Chap 9 : Mêmes joueurs jouent encore – épisode 6 – Extrait

Encore une fois, pour être tout à fait honnête, même en reprenant notre rôle au sein du programme Open Space, il y avait désormais une sorte de distance entre nos réfugiés et nous. C’était presque imperceptible pour un œil non averti mais nous étions à la fois moins sollicités et en même temps, nous ne ressentions plus le besoin d’être aussi impliqués dans la vie du vaisseau qu’avant. Nous ne nous en rendîmes pas compte immédiatement mais, autant nous étions vraiment plus proches de notre famille, autant avec le reste des Ouranautes… Comme si ces deux ans leur avait appris qu’ils n’avaient pas forcément besoin de nous au quotidien. Ça nous arrangeait bien, remarquez. On avait déjà bien assez de responsabilités envers l’équipage sans qu’en plus, ils nous appellent pour un oui ou pour un non. Et ce, même si, en presque vingt ans à leur tête, on les avait habitués à être à leur disposition H24 – c’est bon pour personne, ça. Par contre, comme une partie de cette pression était retombée sur Luc, Fred et leurs équipes aux commandes, ou sur Scylla, Mat et leurs équipes d’explorations, nous fîmes en sorte de toujours être là pour eux – la famille avant le reste.

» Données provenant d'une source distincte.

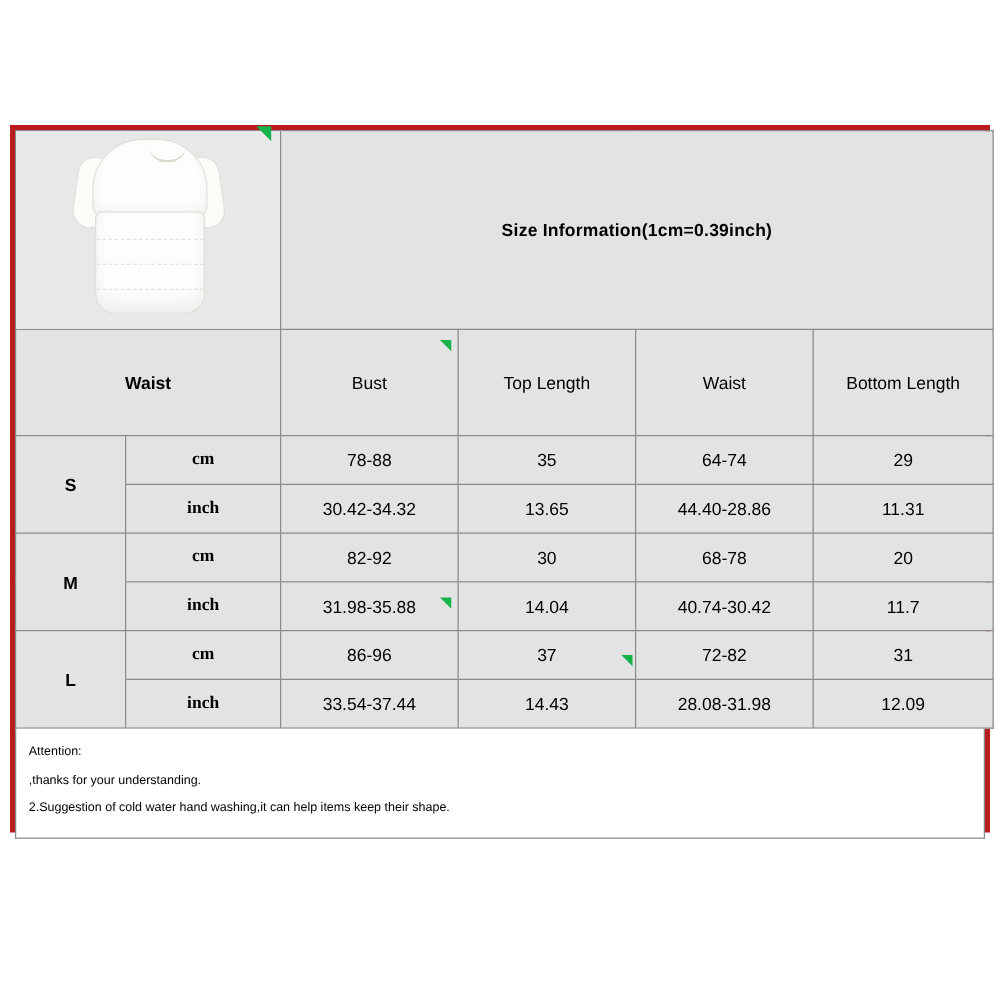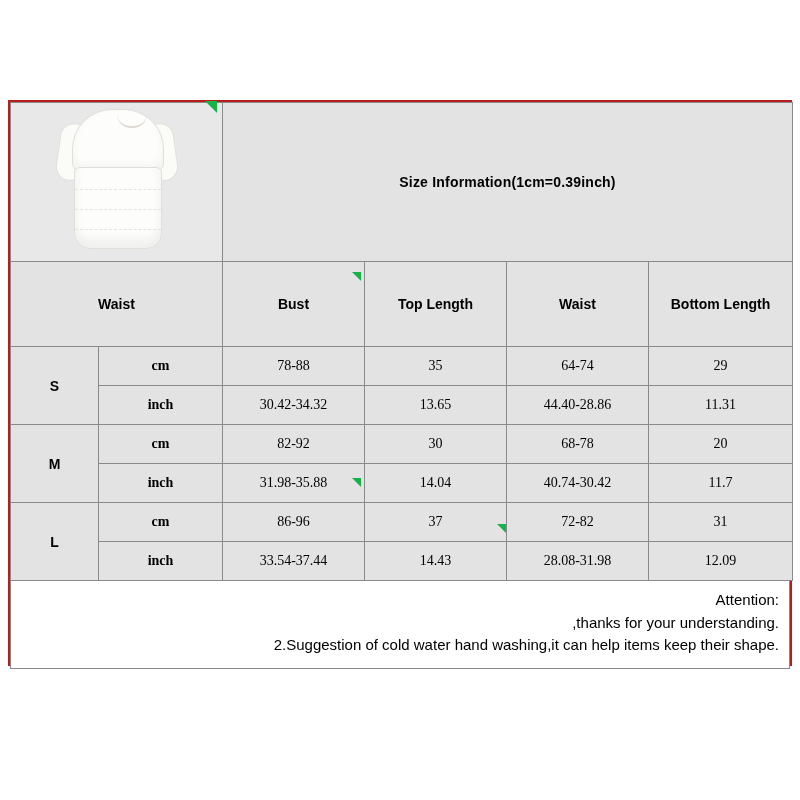--- a/index.html
+++ b/index.html
@@ -19,21 +19,21 @@
     width: 800px;
     height: 800px;
     background: #ffffff;
   }
   .chart {
     position: absolute;
     left: 8px;
     top: 100px;
     width: 784px;
     height: 566px;
-    border: 2px solid #b91c1c;
+    border: 4px solid #b91c1c;
     box-sizing: border-box;
     background: #ffffff;
   }
   table.size-table {
     width: 100%;
     border-collapse: collapse;
     table-layout: fixed;
   }
   table.size-table td {
     border: 1px solid #8a8a8a;
@@ -128,54 +128,52 @@
     text-align: center;
     letter-spacing: 0.2px;
   }
   .hdr-size {
     font-size: 28px;
     font-weight: bold;
     background: #e3e3e3;
   }
   .hdr-col {
     font-size: 15px;
-    font-weight: bold;
+    font-weight: normal;
     background: #e3e3e3;
     height: 82px;
   }
   .size-letter {
     font-size: 16px;
     font-weight: bold;
     background: #d2d2d2;
   }
   .unit-cell {
     font-size: 15px;
     font-weight: bold;
     background: #e3e3e3;
     font-family: Liberation Serif, serif;
   }
   .val-cell {
     font-size: 15px;
     background: #e3e3e3;
     height: 36px;
-    font-family: Liberation Serif, serif;
   }
   .attention {
     border: 1px solid #8a8a8a;
     border-top: none;
     background: #ffffff;
     padding: 8px 10px 12px 10px;
     box-sizing: border-box;
   }
   .attention .ln {
-    font-size: 15px;
+    font-size: 10px;
     line-height: 22px;
     color: #000;
     white-space: pre-wrap;
-    text-align: right;
   }
   .attn-head { margin-bottom: 1px; }
   .green-tri {
     position: absolute;
     width: 0;
     height: 0;
     border-style: solid;
     border-width: 0 12px 12px 0;
     border-color: transparent #17b24a transparent transparent;
   }

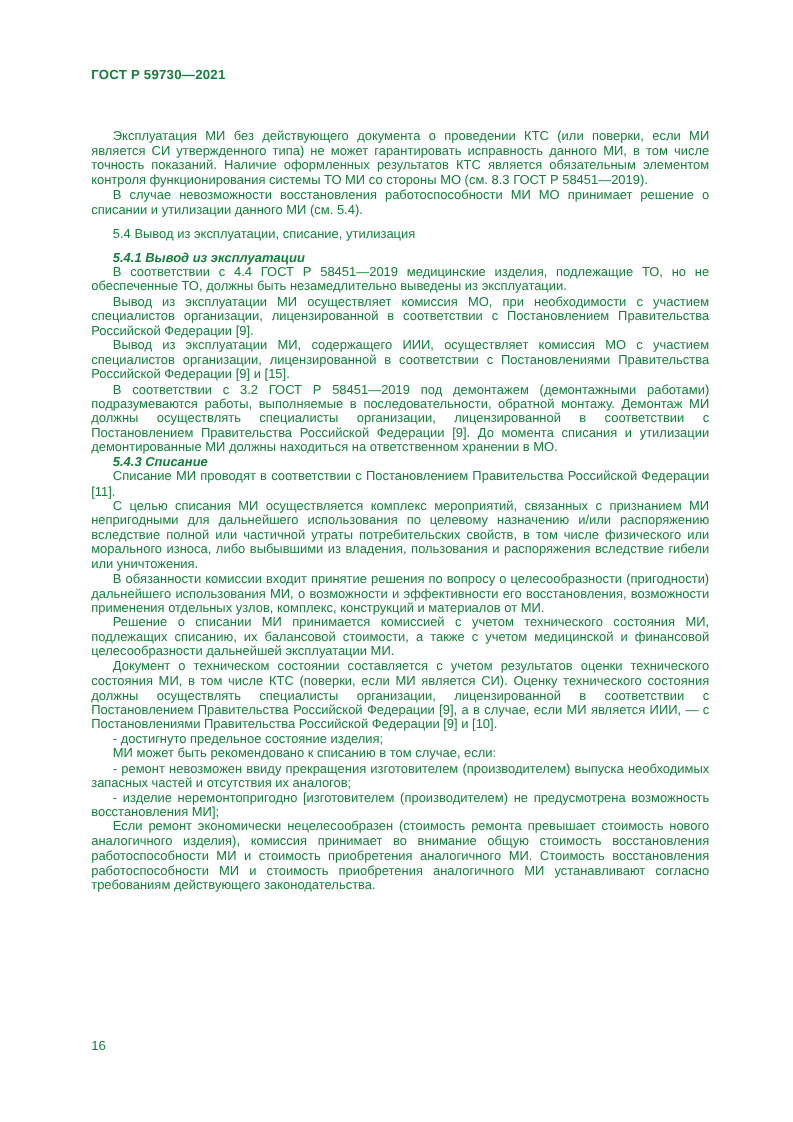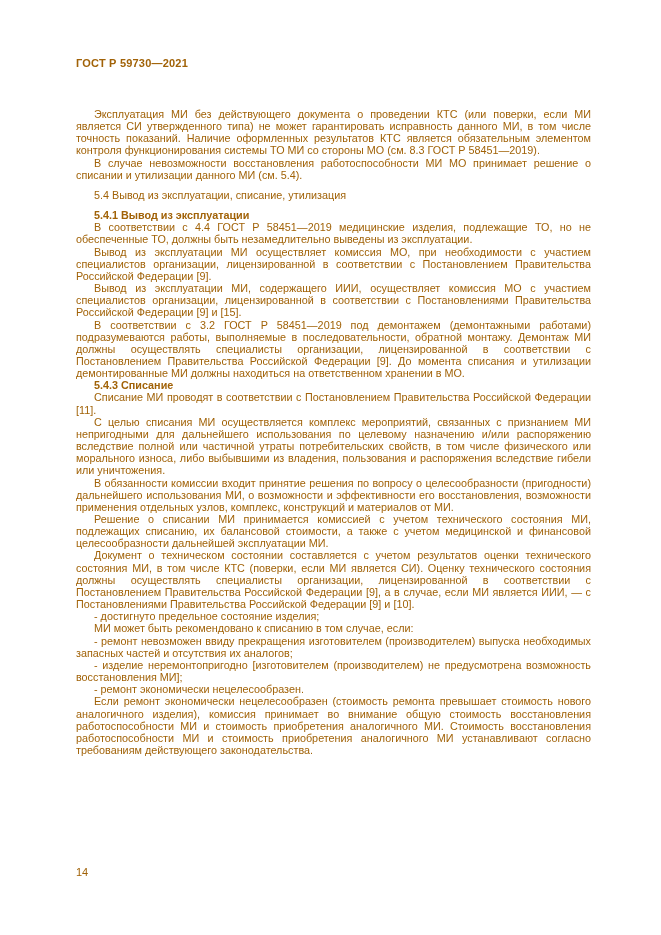--- a/index.html
+++ b/index.html
@@ -6,21 +6,21 @@
     margin: 0;
     padding: 0;
     background: #ffffff;
   }
   .page {
     position: relative;
     width: 661px;
     height: 935px;
     background: #ffffff;
     font-family: "Liberation Sans", sans-serif;
-    color: #a16207;
+    color: #15803d;
     overflow: hidden;
   }
   .doc-header {
     position: absolute;
     top: 57px;
     left: 76px;
     font-size: 11px;
     font-weight: bold;
     letter-spacing: 0.2px;
   }
@@ -37,20 +37,21 @@
   .doc-body p {
     margin: 0;
     text-indent: 18px;
   }
   .doc-body p.type-heading1 {
     font-weight: normal;
     margin: 8px 0 8px 0;
   }
   .doc-body p.type-heading2 {
     font-weight: bold;
+    font-style: italic;
   }
   .doc-footer {
     position: absolute;
     left: 76px;
     top: 866px;
     font-size: 11px;
   }
 </style>
 </head>
 <body>
@@ -70,18 +71,17 @@
       <p class="block type-heading2">5.4.3 Списание</p>
       <p class="block type-body">Списание МИ проводят в соответствии с Постановлением Правительства Российской Федерации [11].</p>
       <p class="block type-body">С целью списания МИ осуществляется комплекс мероприятий, связанных с признанием МИ непригодными для дальнейшего использования по целевому назначению и/или распоряжению вследствие полной или частичной утраты потребительских свойств, в том числе физического или морального износа, либо выбывшими из владения, пользования и распоряжения вследствие гибели или уничтожения.</p>
       <p class="block type-body">В обязанности комиссии входит принятие решения по вопросу о целесообразности (пригодности) дальнейшего использования МИ, о возможности и эффективности его восстановления, возможности применения отдельных узлов, комплекс, конструкций и материалов от МИ.</p>
       <p class="block type-body">Решение о списании МИ принимается комиссией с учетом технического состояния МИ, подлежащих списанию, их балансовой стоимости, а также с учетом медицинской и финансовой целесообразности дальнейшей эксплуатации МИ.</p>
       <p class="block type-body">Документ о техническом состоянии составляется с учетом результатов оценки технического состояния МИ, в том числе КТС (поверки, если МИ является СИ). Оценку технического состояния должны осуществлять специалисты организации, лицензированной в соответствии с Постановлением Правительства Российской Федерации [9], а в случае, если МИ является ИИИ, — с Постановлениями Правительства Российской Федерации [9] и [10].</p>
       <p class="block type-list">- достигнуто предельное состояние изделия;</p>
       <p class="block type-body">МИ может быть рекомендовано к списанию в том случае, если:</p>
       <p class="block type-list">- ремонт невозможен ввиду прекращения изготовителем (производителем) выпуска необходимых запасных частей и отсутствия их аналогов;</p>
       <p class="block type-list">- изделие неремонтопригодно [изготовителем (производителем) не предусмотрена возможность восстановления МИ];</p>
-      <p class="block type-list">- ремонт экономически нецелесообразен.</p>
       <p class="block type-body">Если ремонт экономически нецелесообразен (стоимость ремонта превышает стоимость нового аналогичного изделия), комиссия принимает во внимание общую стоимость восстановления работоспособности МИ и стоимость приобретения аналогичного МИ. Стоимость восстановления работоспособности МИ и стоимость приобретения аналогичного МИ устанавливают согласно требованиям действующего законодательства.</p>
     </div>
 
-  <div class="doc-footer">14</div>
+  <div class="doc-footer">16</div>
 </div>
 
 </body></html>

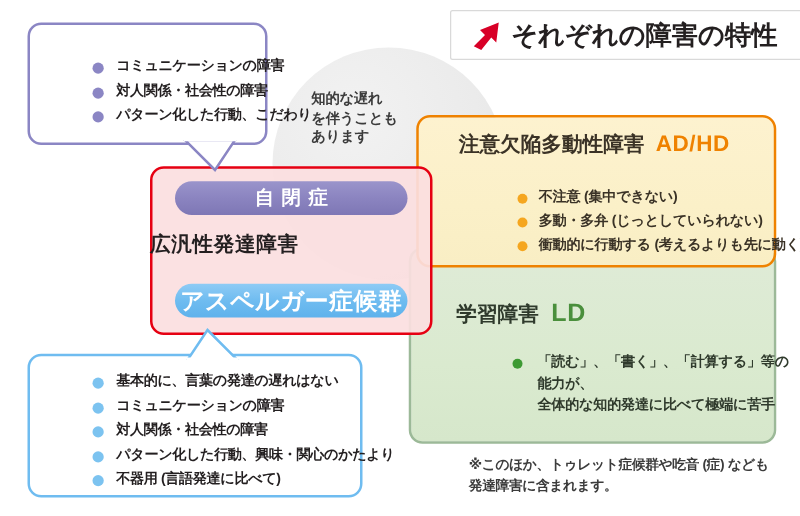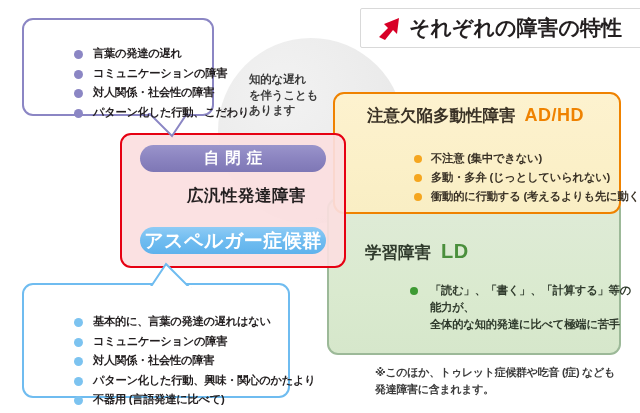--- a/index.html
+++ b/index.html
@@ -217,21 +217,21 @@
     font-size: 15.5px;
     font-weight: bold;
     letter-spacing: 6px;
     padding-left: 6px;
   }
   .pdd-main {
     position: absolute;
     left: 120px;
     top: 185px;
     width: 186px;
-    text-align: right;
+    text-align: left;
     font-size: 16.5px;
     font-weight: bold;
     color: #231f20;
     z-index: 9;
     letter-spacing: 0.5px;
   }
   .pdd-asperger {
     position: absolute;
     left: 140px;
     top: 227px;
@@ -309,21 +309,21 @@
     height: 115px;
     border: 2px solid #6fbcf0;
     border-radius: 11px;
     background: #ffffff;
     box-sizing: border-box;
     z-index: 10;
   }
   .callout-bottom-list {
     position: absolute;
     left: 34px;
-    top: 296px;
+    top: 280px;
     z-index: 12;
   }
   .callout-bottom-list li {
     list-style: none;
     font-size: 11.3px;
     line-height: 19.5px;
     color: #231f20;
     font-weight: bold;
     position: relative;
     padding-left: 19px;
@@ -405,21 +405,20 @@
     <li>「読む」、「書く」、「計算する」等の能力が、
 全体的な知的発達に比べて極端に苦手</li>
   </ul>
 
   <div class="callout-top"></div>
   <svg class="tail-top" viewBox="0 0 44 26">
     <polygon points="2,0 42,0 26,24" fill="#ffffff" stroke="#8b86c4" stroke-width="2"></polygon>
     <rect x="1" y="-4" width="42" height="5" fill="#ffffff"></rect>
   </svg>
   <ul class="callout-top-list">
-    <li>言葉の発達の遅れ</li>
     <li>コミュニケーションの障害</li>
     <li>対人関係・社会性の障害</li>
     <li>パターン化した行動、こだわり</li>
   </ul>
 
   <div class="callout-bottom"></div>
   <svg class="tail-bottom" viewBox="0 0 44 26">
     <polygon points="18,2 42,26 2,26" fill="#ffffff" stroke="#6fbcf0" stroke-width="2"></polygon>
     <rect x="1" y="24" width="42" height="5" fill="#ffffff"></rect>
   </svg>

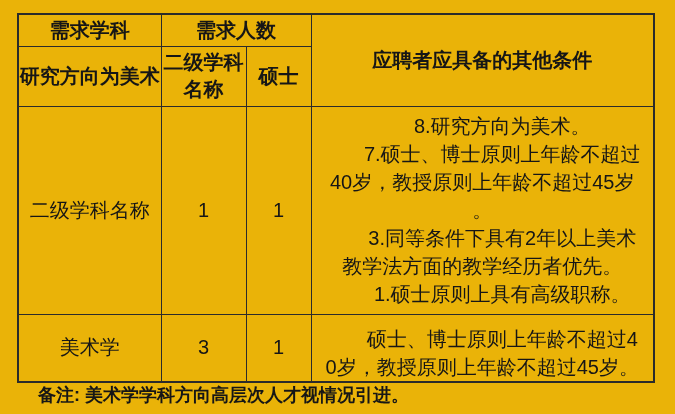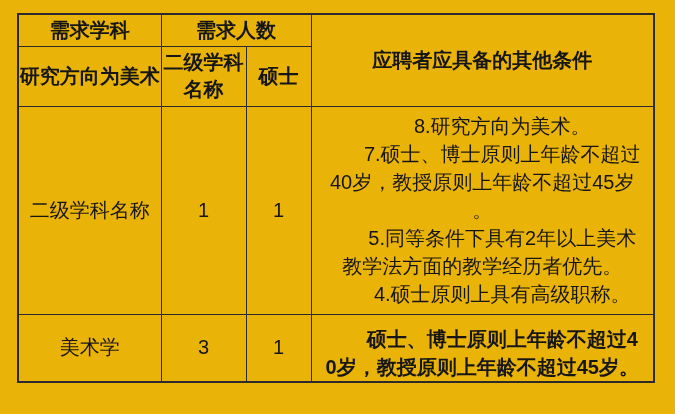--- a/index.html
+++ b/index.html
@@ -50,21 +50,20 @@
     margin-top: 47px;
   }
   td.conditions-cell {
     text-align: left;
     vertical-align: top;
     padding: 5px 2px 0 2px;
   }
   td.conditions-cell.vmid {
     vertical-align: middle;
     padding-top: 10px;
-    font-weight: bold;
   }
   .cond-line {
     font-size: 20px;
     line-height: 28px;
     white-space: nowrap;
   }
   .cond-line.ind {
     padding-left: 40px;
   }
   .footer-note {
@@ -103,32 +102,33 @@
 
       <tr class="brow1">
         <td>二级学科名称</td>
         <td>1</td>
         <td>1</td>
         <td class="conditions-cell">
           <div class="cond-line ind">8.研究方向为美术。</div>
           <div class="cond-line ind">7.硕士、博士原则上年龄不超过</div>
           <div class="cond-line">40岁，教授原则上年龄不超过45岁</div>
           <div class="cond-line">。</div>
-          <div class="cond-line ind">5.同等条件下具有2年以上美术</div>
+          <div class="cond-line ind">3.同等条件下具有2年以上美术</div>
           <div class="cond-line">教学法方面的教学经历者优先。</div>
-          <div class="cond-line ind">4.硕士原则上具有高级职称。</div>
+          <div class="cond-line ind">1.硕士原则上具有高级职称。</div>
         </td>
       </tr>
 
       <tr class="brow2">
         <td>美术学</td>
         <td>3</td>
         <td>1</td>
         <td class="conditions-cell vmid">
           <div class="cond-line ind">硕士、博士原则上年龄不超过4</div>
           <div class="cond-line">0岁，教授原则上年龄不超过45岁。</div>
         </td>
       </tr>
     </tbody>
   </table>
 
+  <div class="footer-note">备注: 美术学学科方向高层次人才视情况引进。</div>
 
 </div>
 
 </body></html>

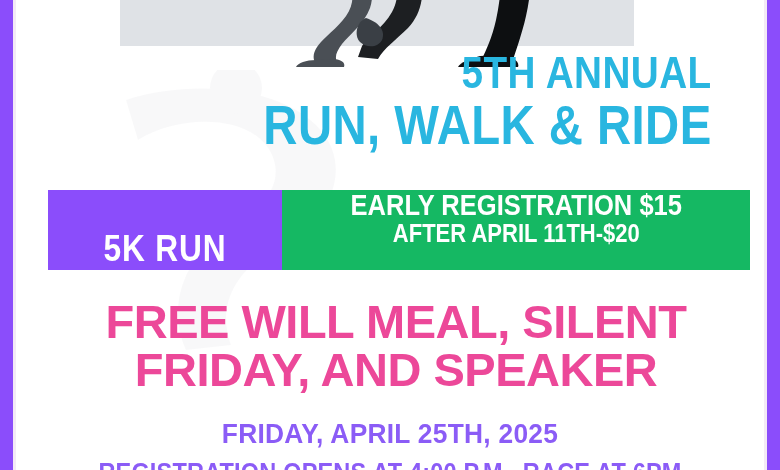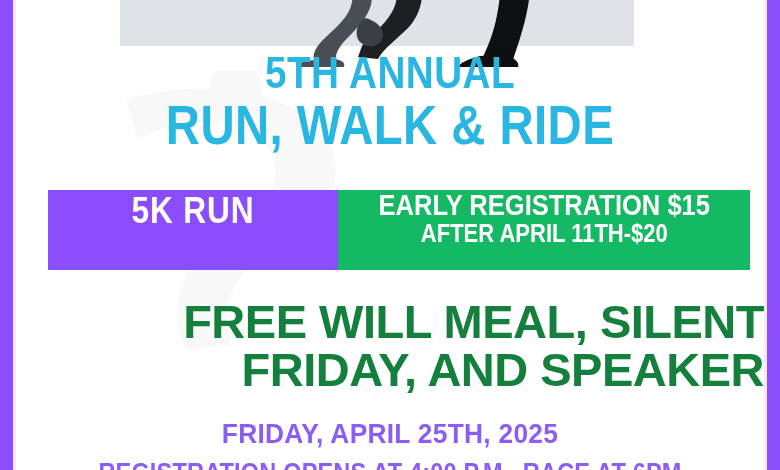--- a/index.html
+++ b/index.html
@@ -80,21 +80,21 @@
     height: 107px;
     overflow: hidden;
   }
 
   
   .headline {
     position: absolute;
     left: 0;
     right: 0;
     top: 52px;
-    text-align: center;
+    text-align: right;
   }
   .headline .line1,
   .headline .line2 {
     color: #29b6e0;
     font-weight: 700;
     font-stretch: condensed;
     letter-spacing: 0.5px;
     line-height: 0.95;
     transform: scaleX(0.86);
     white-space: nowrap;
@@ -111,24 +111,24 @@
   .banner-row {
     position: absolute;
     left: 32px;
     top: 190px;
     width: 702px;
     height: 80px;
     display: flex;
     align-items: stretch;
   }
   .banner-left {
-    width: 290px;
+    width: 234px;
     background: #8b4dfb;
     display: flex;
-    align-items: flex-start;
+    align-items: flex-end;
     justify-content: center;
   }
   .banner-right {
     flex: 1;
     background: #15b863;
     display: flex;
     flex-direction: column;
     align-items: center;
     justify-content: flex-start;
   }
@@ -151,22 +151,22 @@
   }
   .banner-right .label-a { font-size: 29px; }
   .banner-right .label-b { font-size: 25px; }
 
   
   .feature {
     position: absolute;
     left: 12px;
     right: 0;
     top: 298px;
-    text-align: right;
-    color: #15803d;
+    text-align: center;
+    color: #ec4899;
   }
   .feature .fline {
     font-size: 47px;
     font-weight: 700;
     line-height: 1.03;
     letter-spacing: -0.5px;
     white-space: nowrap;
   }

De manière aussi bien inconditionnelle qu’indéfectible, nous les soutînmes chaque jour encore et encore, tout comme, de leur côté, ils nous accompagnaient dans nos efforts pour redevenir les guides que les circonstances avaient fait de nous. Ainsi, malgré un emploi du temps particulièrement chargé entre les séances avec le psy, l’entrainement à la fusion stable et le programme Open Space, nous trouvâmes toujours du temps pour la famille et nous-mêmes. Après tout, nous ne faisions que suivre les recommandations du bon docteur : plus de surmenage et un recentrage sur vos priorités, à savoir, le bien-être de nos proches, sans oublier le nôtre. Ça pouvait paraître un peu égoïste mais nous nous étions consacrés aux Ouranautes, au détriment de notre couple et de notre famille, pendant près de deux décennies. Donc, compte-tenu des derniers évènements, on avait bien mérité de souffler un peu – même nos détracteurs ne pouvaient pas dire le contraire. Surtout que, malgré tout, suite à cette allocution, nous le reprîmes notre rôle. Bon, certes, nous étions moins présents sur le vaisseau mais les explorations reprirent au même rythme qu’avant, ce qui signifiait que nous étions fins prêts à assurer car, dans le cas contraire, tous savaient que Luc n’aurait jamais autorisé la reprise du programme.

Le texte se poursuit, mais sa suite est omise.